On December 4, 2007, Vangelis worked his first match for Consejo Mundial de Lucha Libre (CMLL) and he lost the Light Heavyweight Championship to Místico in a match where Místico's CMLL World Welterweight Championship also being on the line. This marked the beginning of Vangelis' stint in CMLL. In CMLL he worked mainly on the lower half of the card in trios matches with mixed success. In 2008, he was named as a member of "Generación del 75", a group of young wrestlers who exemplified the "CMLL future" in CMLL's 75th anniversary year. The group also included Flash, Mictlán, Tiger Kid, Hijo del Faraón, Axxel, El Hijo del Fantasma, Bronco, Metalik, Puma King, Skándalo, Súper Nova and Ángel Azteca Jr. CMLL held a tournament for the vacant CMLL Arena Coliseo Tag Team Championship, and had Vangelis team up with Loco Max to form one of the 16 teams that participated. The team lost to Bronco and Diamante Negro in the first round of the tournament. On June 27, 2008 Vangelis competed for the Trofeo Generacion del 75 (Generation of 75 Trophy), a tournament for young wrestlers who had joined CMLL during their 75th year of operation. El Hijo del Fantasma won the match but Ángel Azteca Jr. was able to make a good showing for himself. In 2009, he began to regularly appear in the corner of El Terrible and El Texano Jr. at times replacing La Comandante, who had a similar Nazi gimmick. He was in the corner of Terrible and Texano Jr. at CMLL's 2009 Sin Salida event as they won the main event match. In March 2013, Vangelis was announced as participating in the 2013 En Busca de un Ídolo ("In search of an Idol") tournament that would take place from May to July 2013 as one of eight competitors. On July 12, Vangelis defeated Valiente in the finals to win the tournament. On August 11, Vangelis joined El Terrible's and Rey Bucanero's La Fuerza TRT stable, which was as a result renamed TRT: La Máquina de la Destrucción ("TRT: The Machine of Destruction").

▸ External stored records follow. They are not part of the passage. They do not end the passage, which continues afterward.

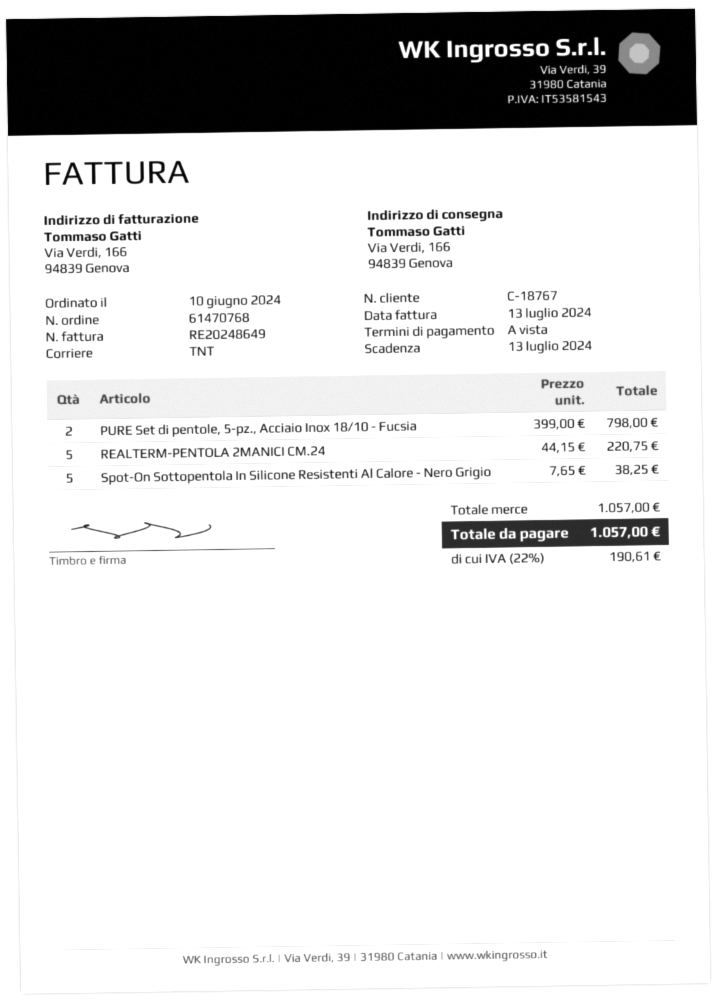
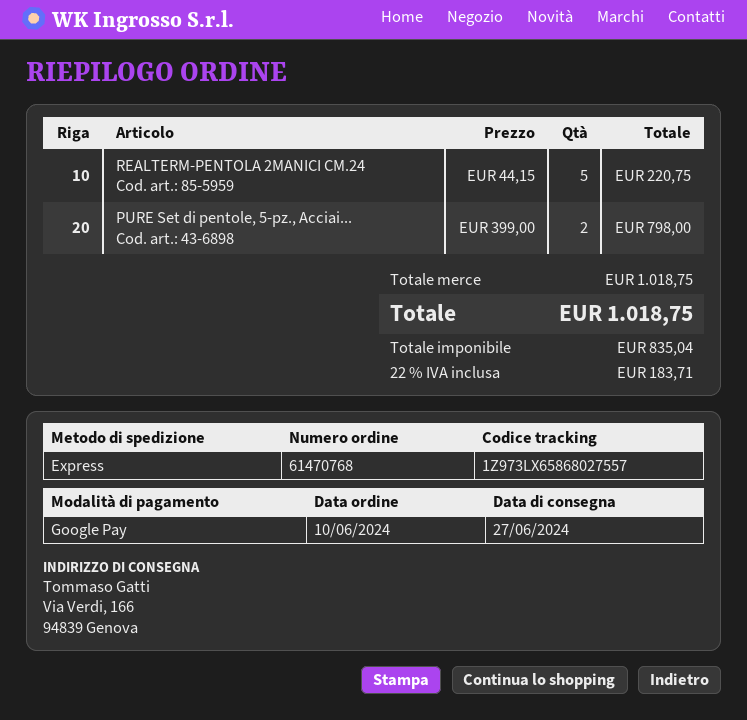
shipping method: TNT -> express
Spot-On Sottopentola In Silicone Resistenti Al Calore - Nero Grigio: 5 x 7.65 = 38.25 -> none
subtotal: 1057.00 -> 1018.75
tax: 22% = 190.61 -> 22% = 183.71
total: 1057.00 -> 1018.75

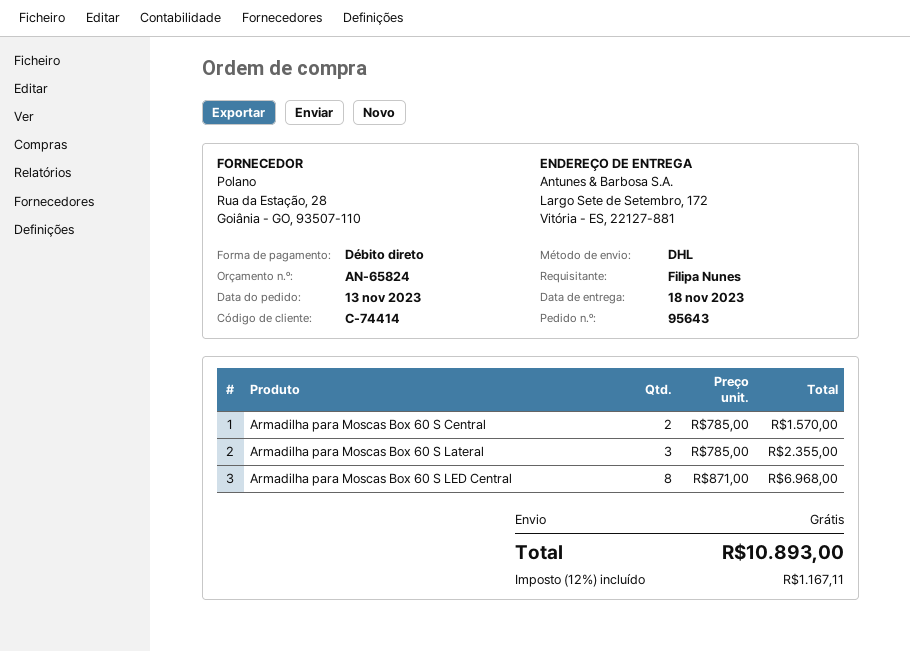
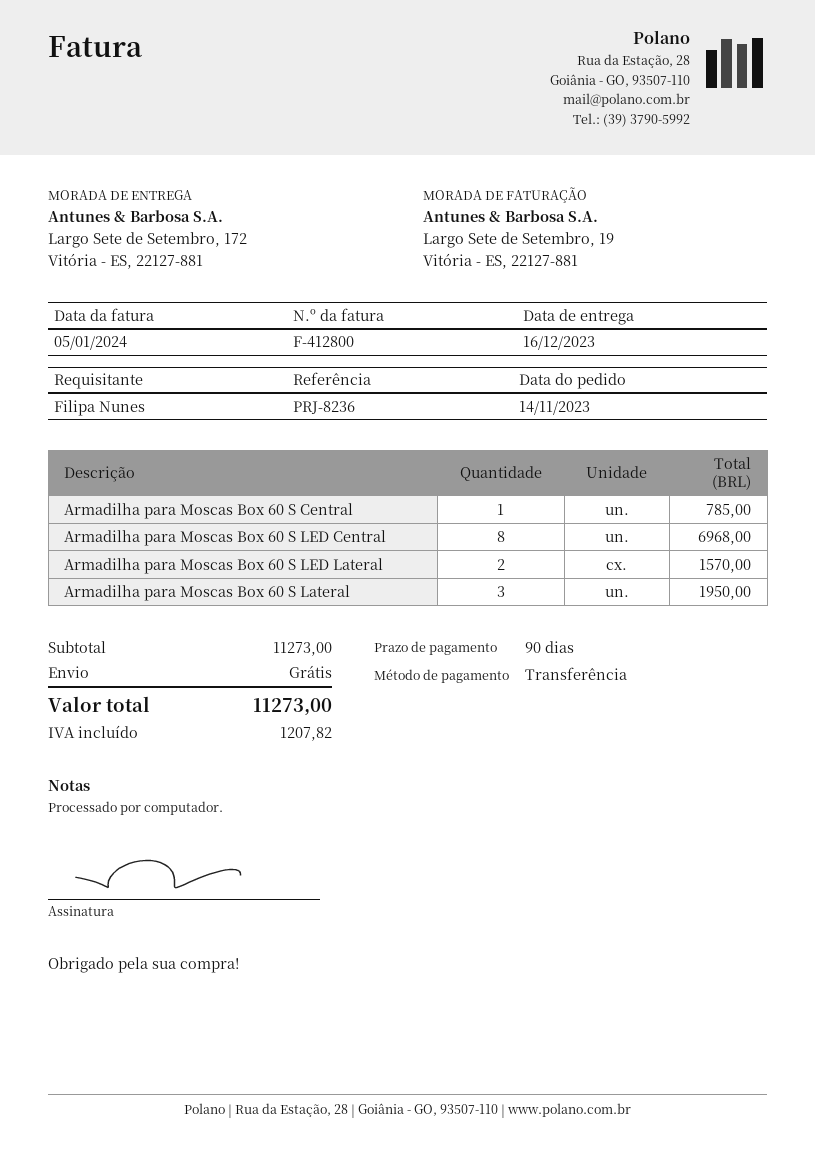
order date: 2023-11-13 -> 2023-11-14
delivery date: 2023-11-18 -> 2023-12-16
payment method: direct debit -> bank transfer
Armadilha para Moscas Box 60 S Central: 2 for 1570.00 -> 1 for 785.00
Armadilha para Moscas Box 60 S Lateral: 3 for 2355.00 -> 3 for 1950.00
Armadilha para Moscas Box 60 S LED Lateral: none -> 2 for 1570.00
tax: 1167.11 -> 1207.82
total: 10893.00 -> 11273.00

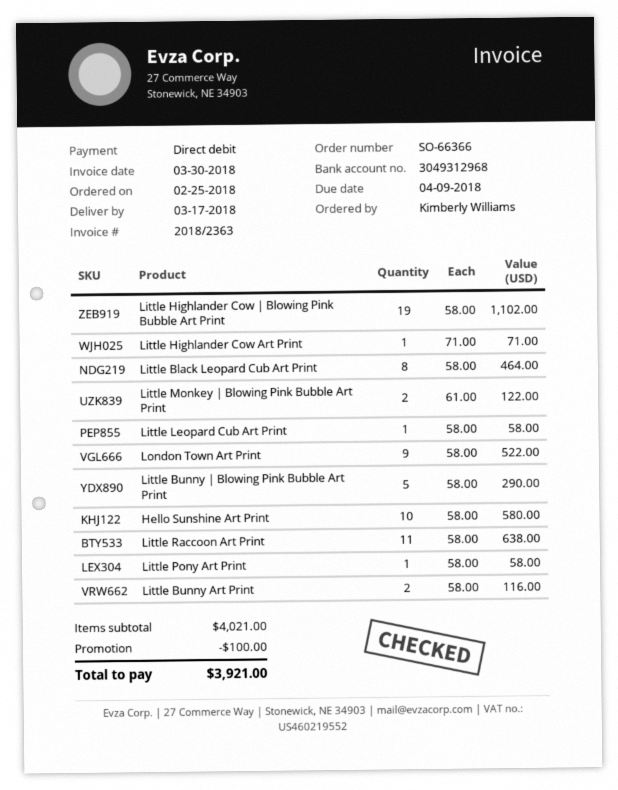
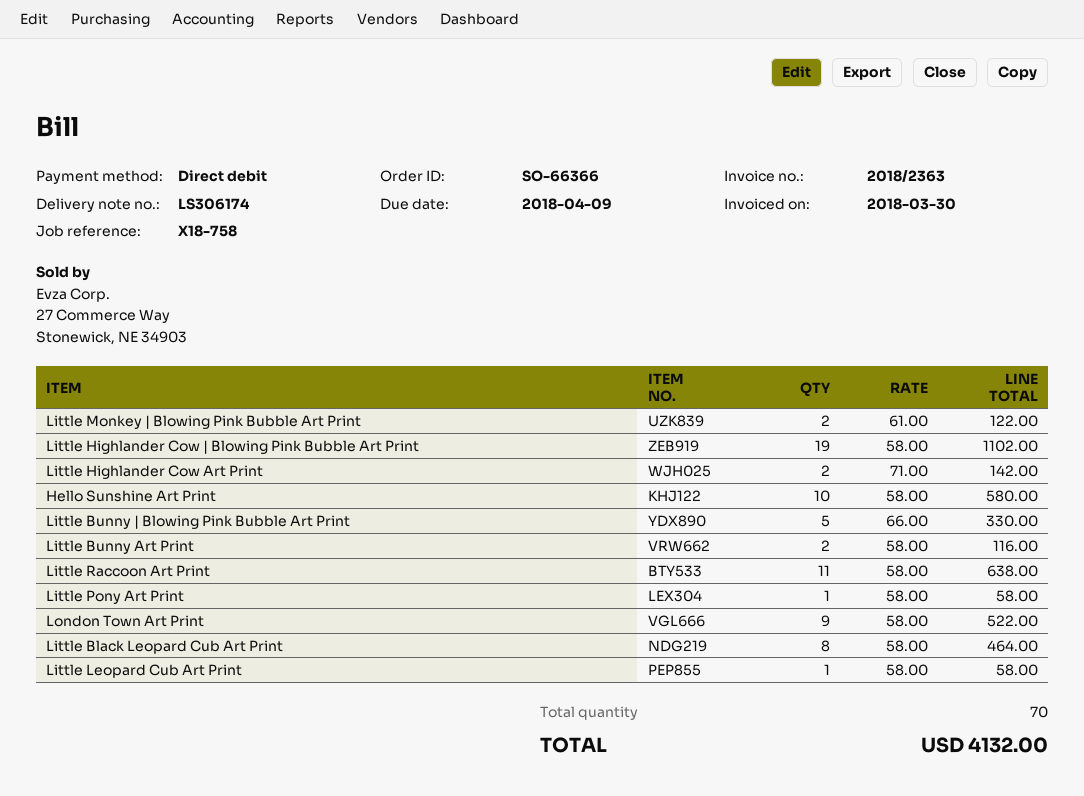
Little Highlander Cow Art Print: 1 x 71.00 = 71.00 -> 2 x 71.00 = 142.00
Little Bunny | Blowing Pink Bubble Art Print: 5 x 58.00 = 290.00 -> 5 x 66.00 = 330.00
discount: 100.00 -> none
total: 3921.00 -> 4132.00

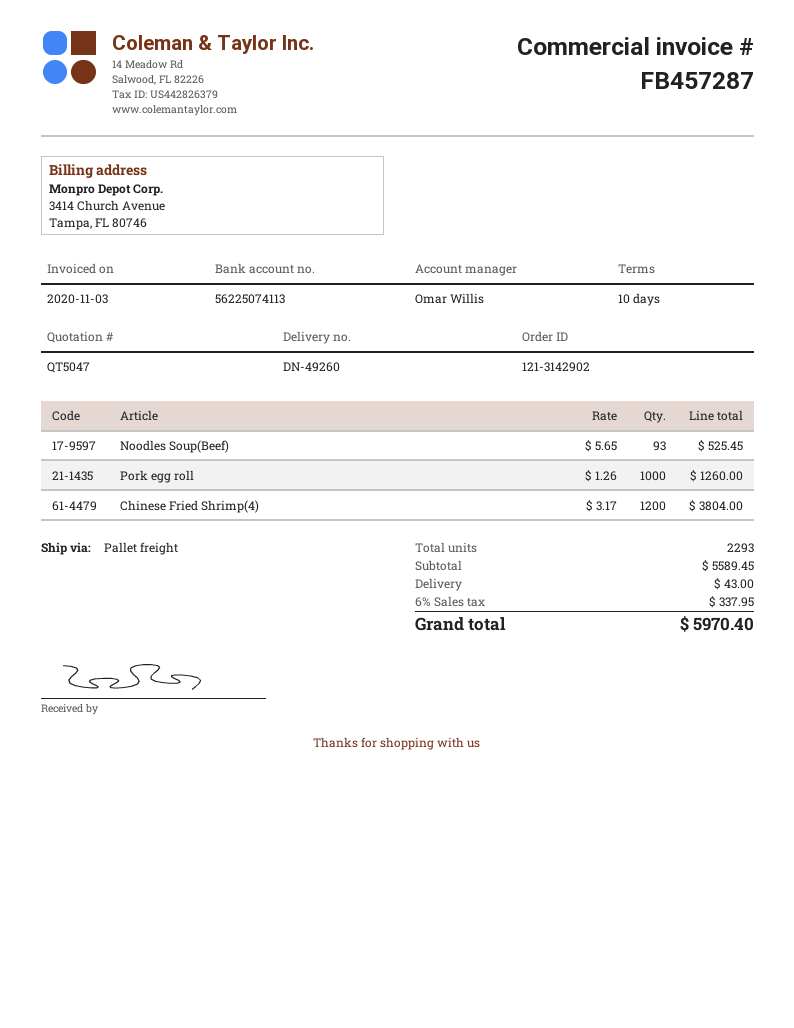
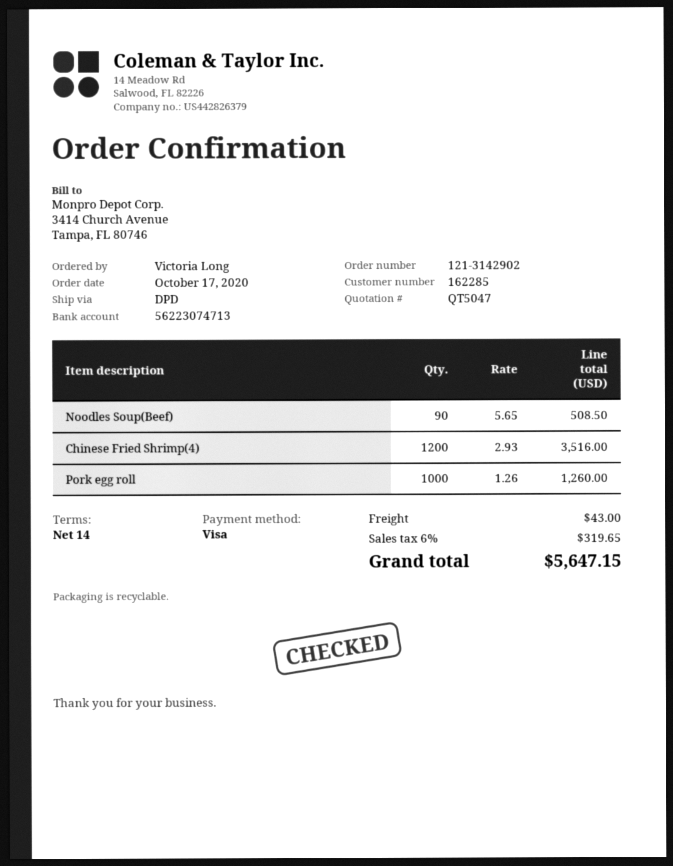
payment terms: 10 days -> 14 days
bank account: 56225074113 -> 56223074713
shipping method: pallet freight -> DPD
Noodles Soup(Beef): 93 x 5.65 = 525.45 -> 90 x 5.65 = 508.50
Chinese Fried Shrimp(4): 1200 x 3.17 = 3804.00 -> 1200 x 2.93 = 3516.00
tax: 6% = 337.95 -> 6% = 319.65
total: 5970.40 -> 5647.15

On January 14, 2014, Vangelis made his debut for New Japan Pro-Wrestling (NJPW), when he worked the NJPW and CMLL co-produced Fantastica Mania 2014 tour, which lasted until January 19. In March, Vangelis teamed up with tecnico wrestler Valiente for CMLL's annual Torneo Nacional de Parejas Increibles, or "National Incredible Teams tournament" where a rudo and a tecnico are forced to team up for a tag team tournament. The two lost to La Sombra and Último Guerrero in the opening round of the tournament.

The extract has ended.